We are the Best Consulting web site as part of the annual WebAward Competition!

(832) 981-4635
info@datacrafters.io
img
Language

English

Data Engineering in Microsoft Fabric: Part 2 – Ingestion – Dataflow Gen2

Rejaul Islam

Rejaul Islam

Data Analyst, Data Crafters

View Author Profile

Dataflows is a collection of tables that perform data transformation in Power BI services independently. It leverages the Power Query engine with a common data model to do the required transformations and make it available for reuse by different dataflows and the Power BI semantic model (previously known as a dataset).

Transformation is essential not just for data cleansing but also for effectively handling extensive datasets. According to Matthew Roche from Microsoft’s Power BI CAT team, “Data should be transformed as far upstream as possible, and as far downstream as necessary.” In a simple word, if you can transform your data at its source or outside the Power BI semantic model, you should go for it. By reducing the burden that Power BI must handle on its own, this method maximizes effectiveness and efficiency.
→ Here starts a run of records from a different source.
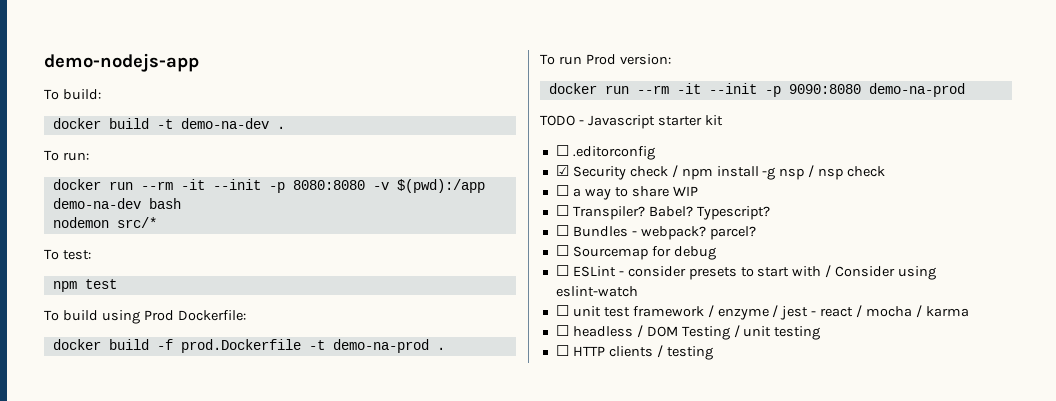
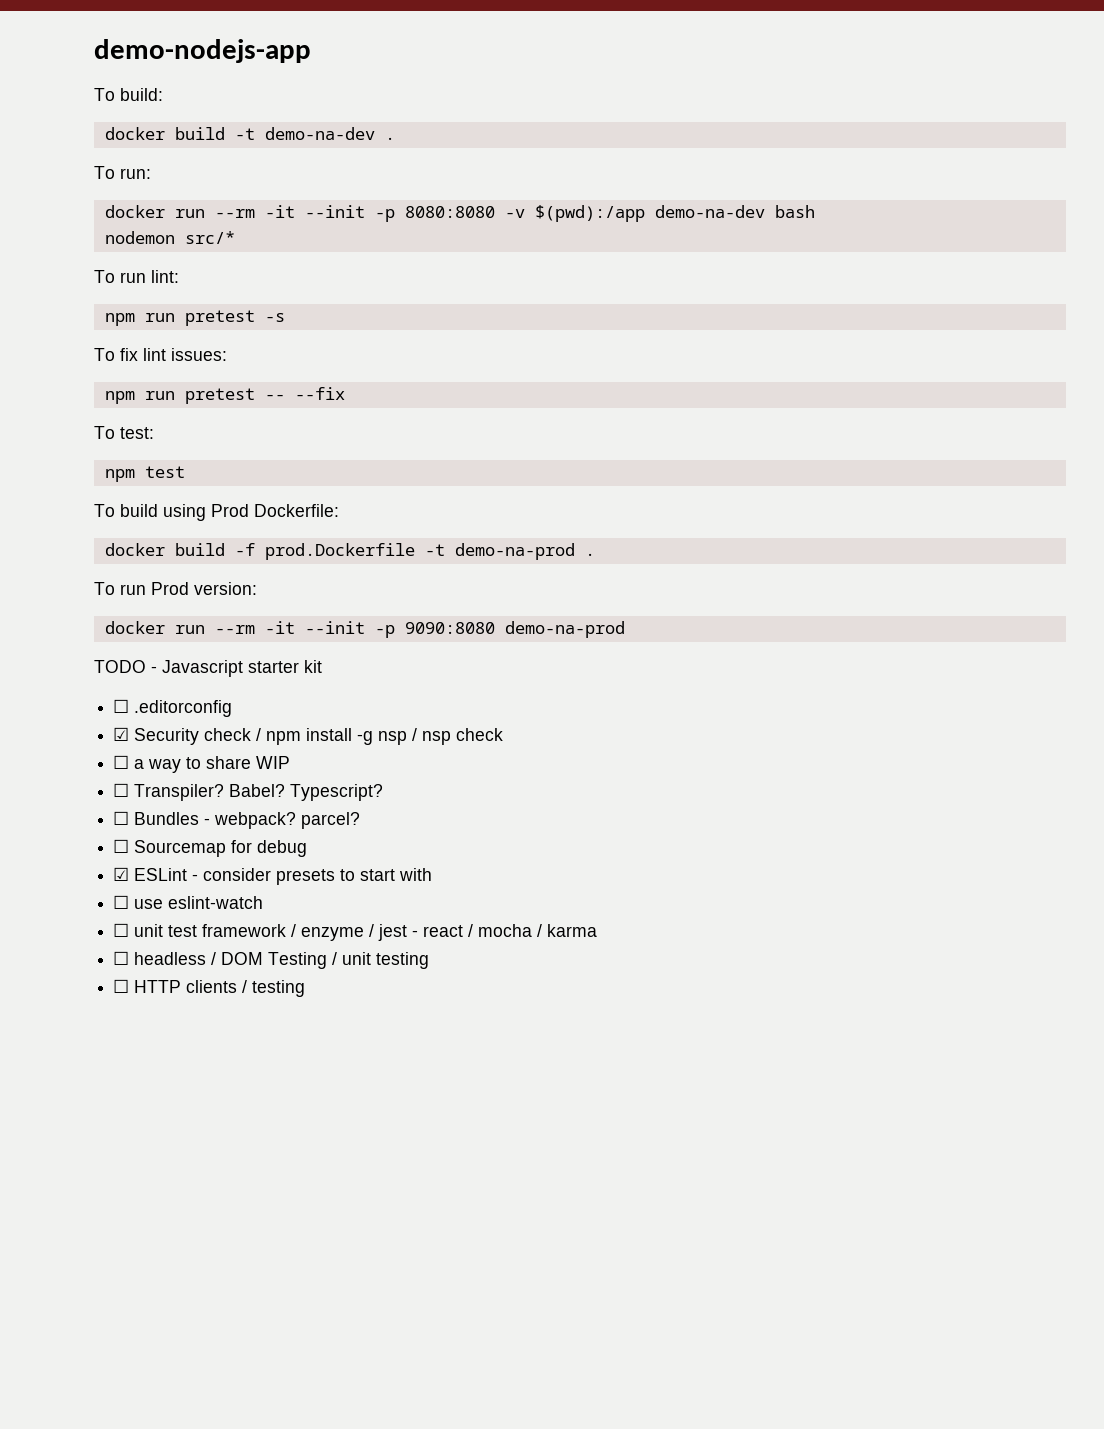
(157, 222) none -> [94,270,179,283] [104,310,285,326] [94,348,227,361] [104,387,345,404] // To run lint: // npm run pretest -s // To fix lint issues: // npm run pretest -- --fix
[555,265,569,276] ☐ -> [113,867,130,881] ☑
[825,265,937,280] / Consider using -> [113,895,164,909] // ☐ use

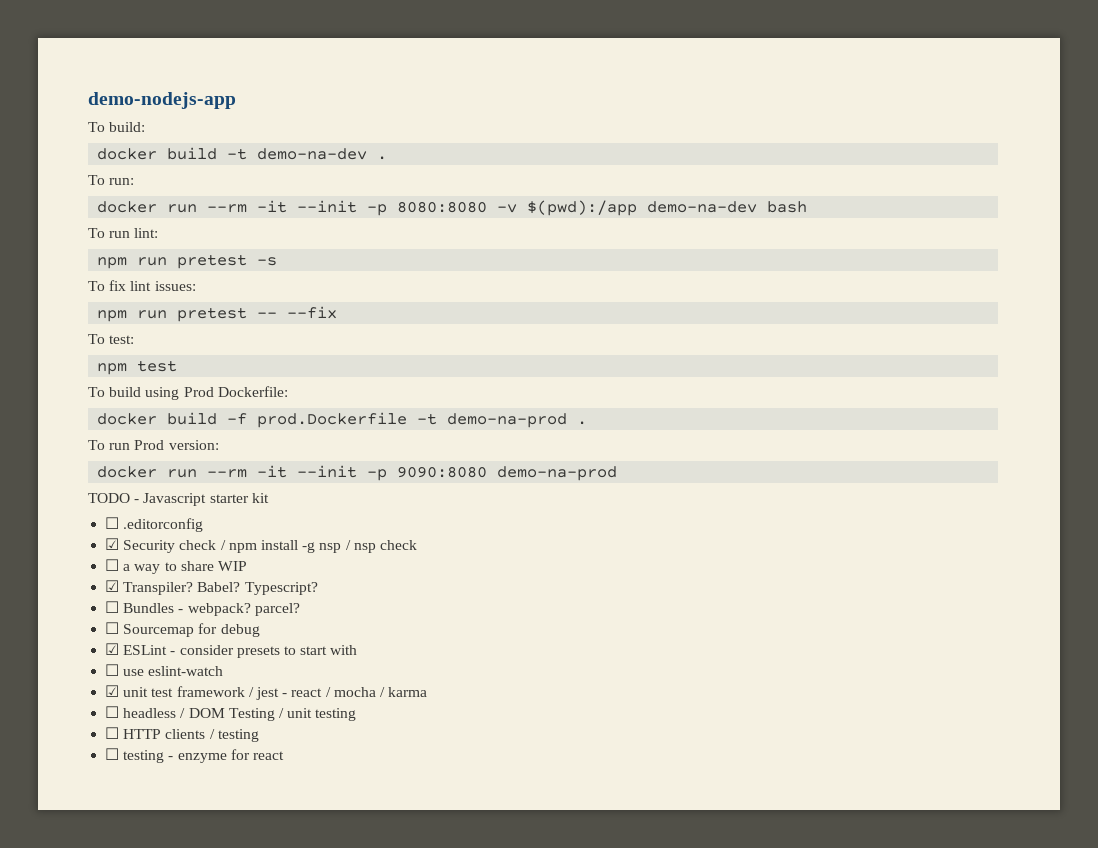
[104,231,235,244] // nodemon src/* -> (808, 207) none
[113,783,130,797] ☐ -> [105,580,120,592] ☑
[113,923,130,937] ☐ -> [105,685,120,697] ☑
[301,924,375,941] enzyme / -> (254, 692) none
(306, 988) none -> [105,748,284,763] // ☐ testing - enzyme for react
Dataflows, introduced in 2019, have evolved with the release of Dataflows Gen2 in Q1 2024 within the Microsoft Fabric ecosystem. While both are powered by Power Query, the major difference is we can define the destinations for dataflow gen2, detailed in the official Microsoft documentation here.

 

Why Choose Dataflow Gen2?

  • Simplified Authoring: Enjoy a streamlined process with shorter steps and ongoing feature enhancements for an improved user experience.
  • Autosave Feature: Keep your work safe with autosaved drafts, enabling uninterrupted development without needing to publish dataflows.
  • Enhanced Data Destinations: Utilize data destinations to store processed data in Lakehouse, Warehouse, Azure SQL Database, or Azure Data Explorer (Kusto).
  • Pipeline Integration: Seamlessly execute dataflow-related actions directly from Pipelines, enhancing workflow efficiency.
  • Improved Performance: Benefit from an enhanced computing engine, optimizing transformations and data retrieval with Lakehouse and Warehouse items in your workspace.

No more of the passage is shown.